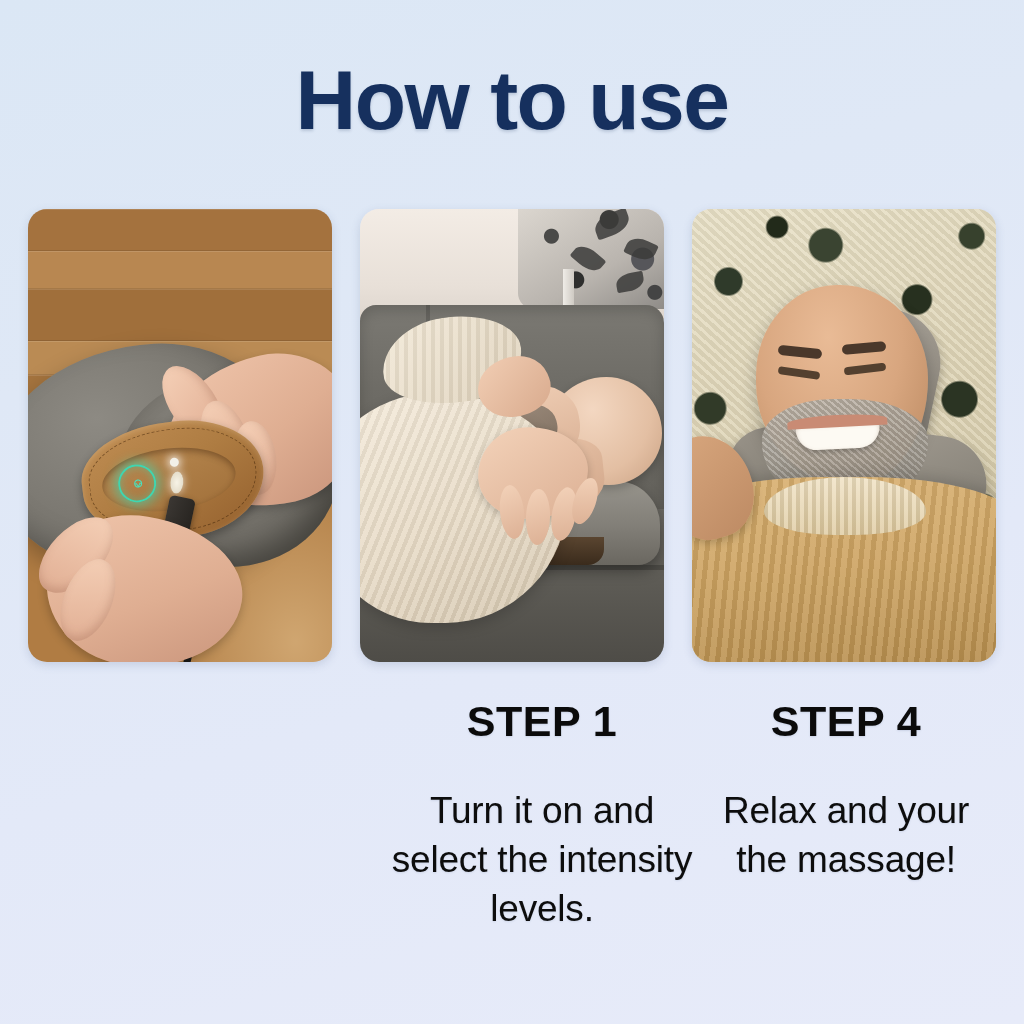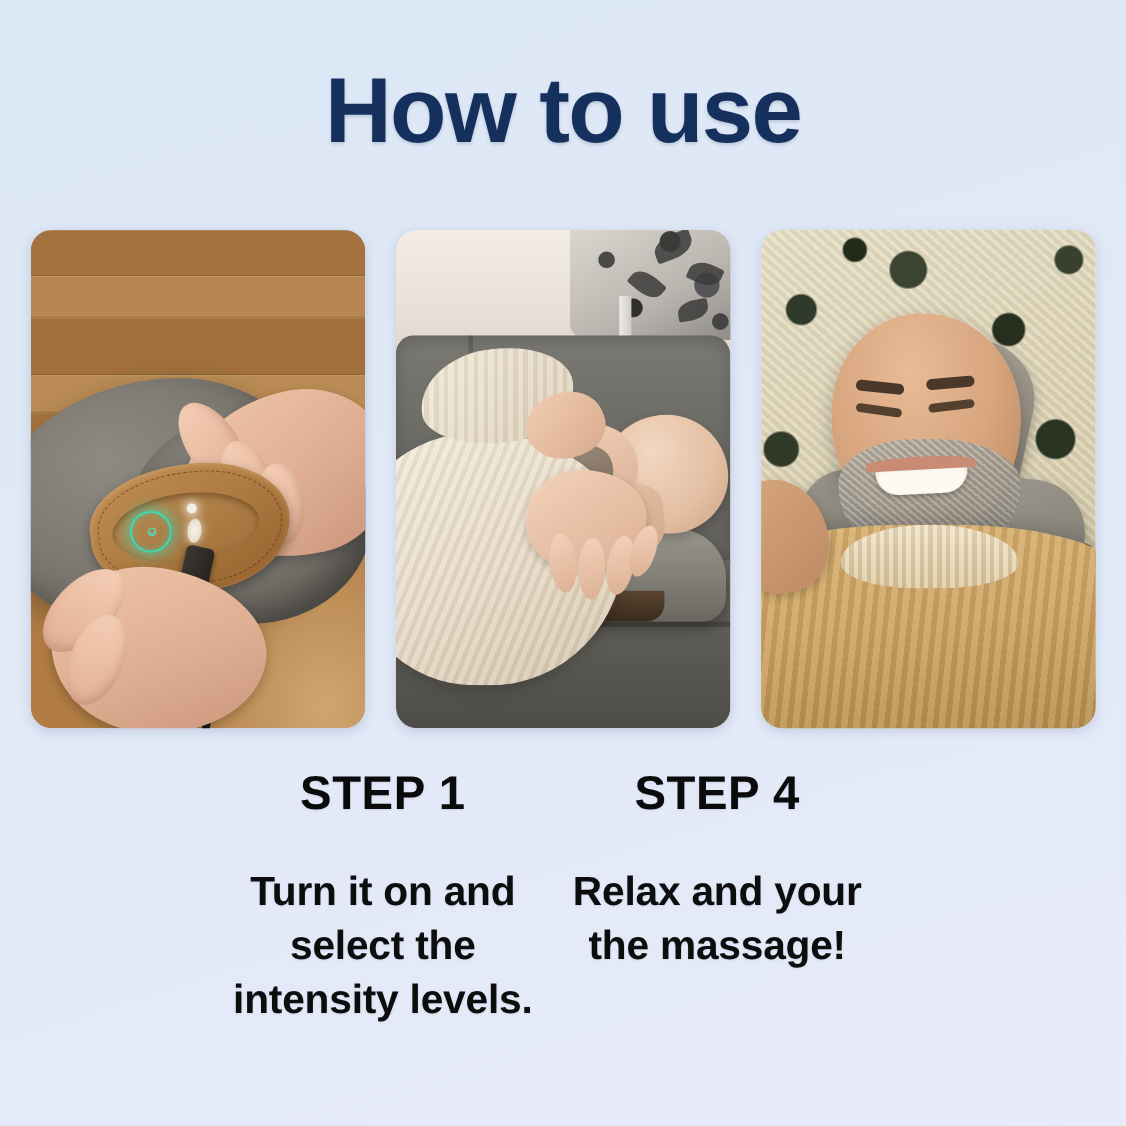--- a/index.html
+++ b/index.html
@@ -392,9 +392,9 @@
 
   
   #steps {
-    position:absolute; top:700px; left:16px;
+    position:absolute; top:700px; left:30px;
     width:968px;
-    display:flex; justify-content:center;
+    display:flex; justify-content:flex-end;
   }
   .step { width:304px; text-align:center; }
   .step-title {

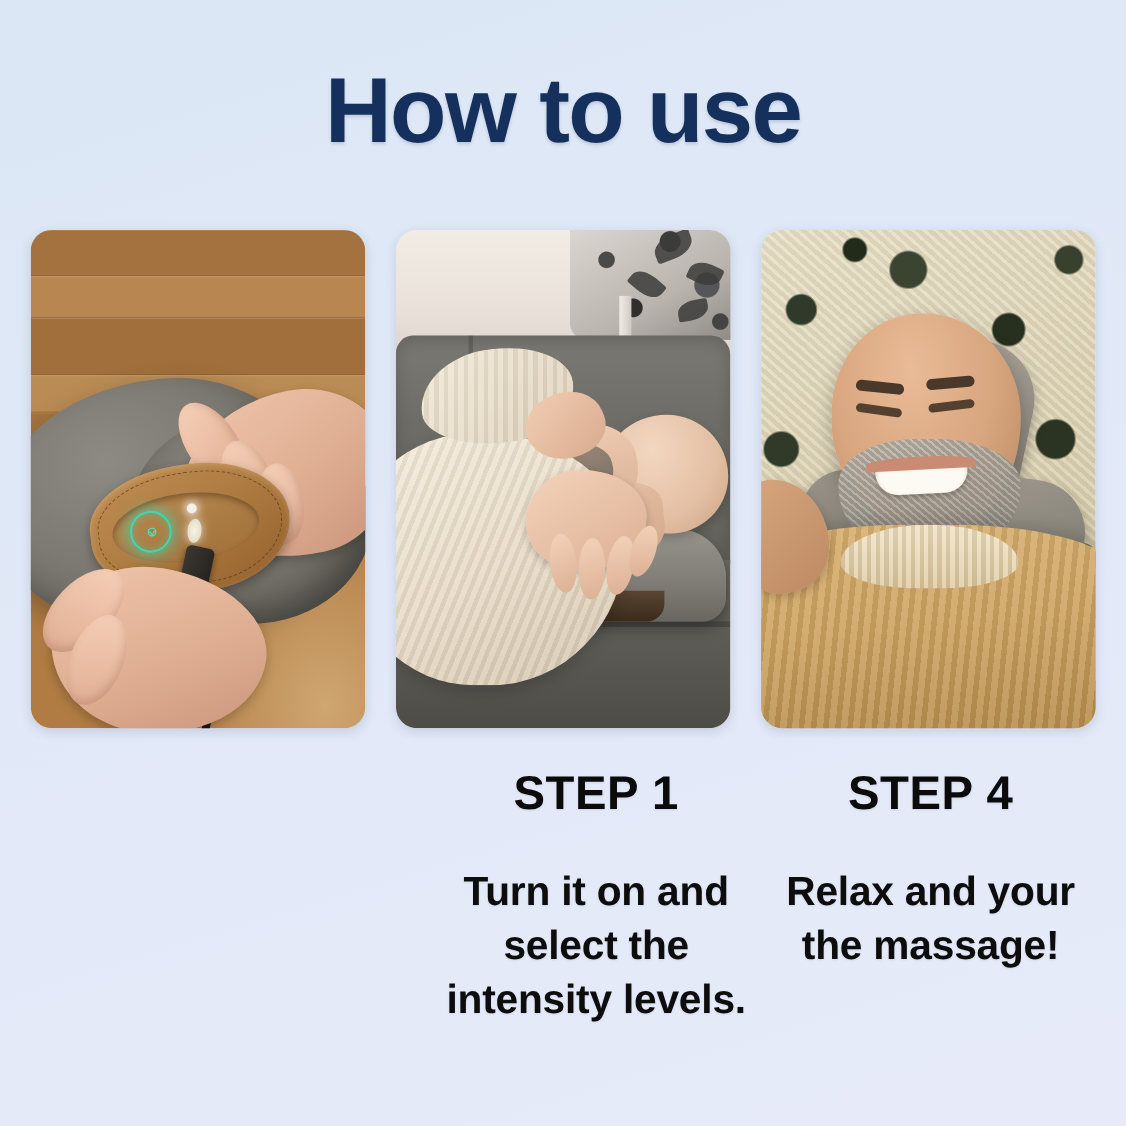--- a/index.html
+++ b/index.html
@@ -404,7 +404,7 @@
   }
   .step-body {
     margin-top:44px;
-    font-size:37px; font-weight:700; color:#0d0d0d;
+    font-size:37px; font-weight:400; color:#0d0d0d;
     line-height:1.32; letter-spacing:-.2px;
     text-shadow:0 1px 2px rgba(90,110,150,.15);
   }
^^^^
- Problem to solve -
Copy every line of the records above that holds the word "color".

- Result of this exercise -
-    font-size:37px; font-weight:700; color:#0d0d0d;
+    font-size:37px; font-weight:400; color:#0d0d0d;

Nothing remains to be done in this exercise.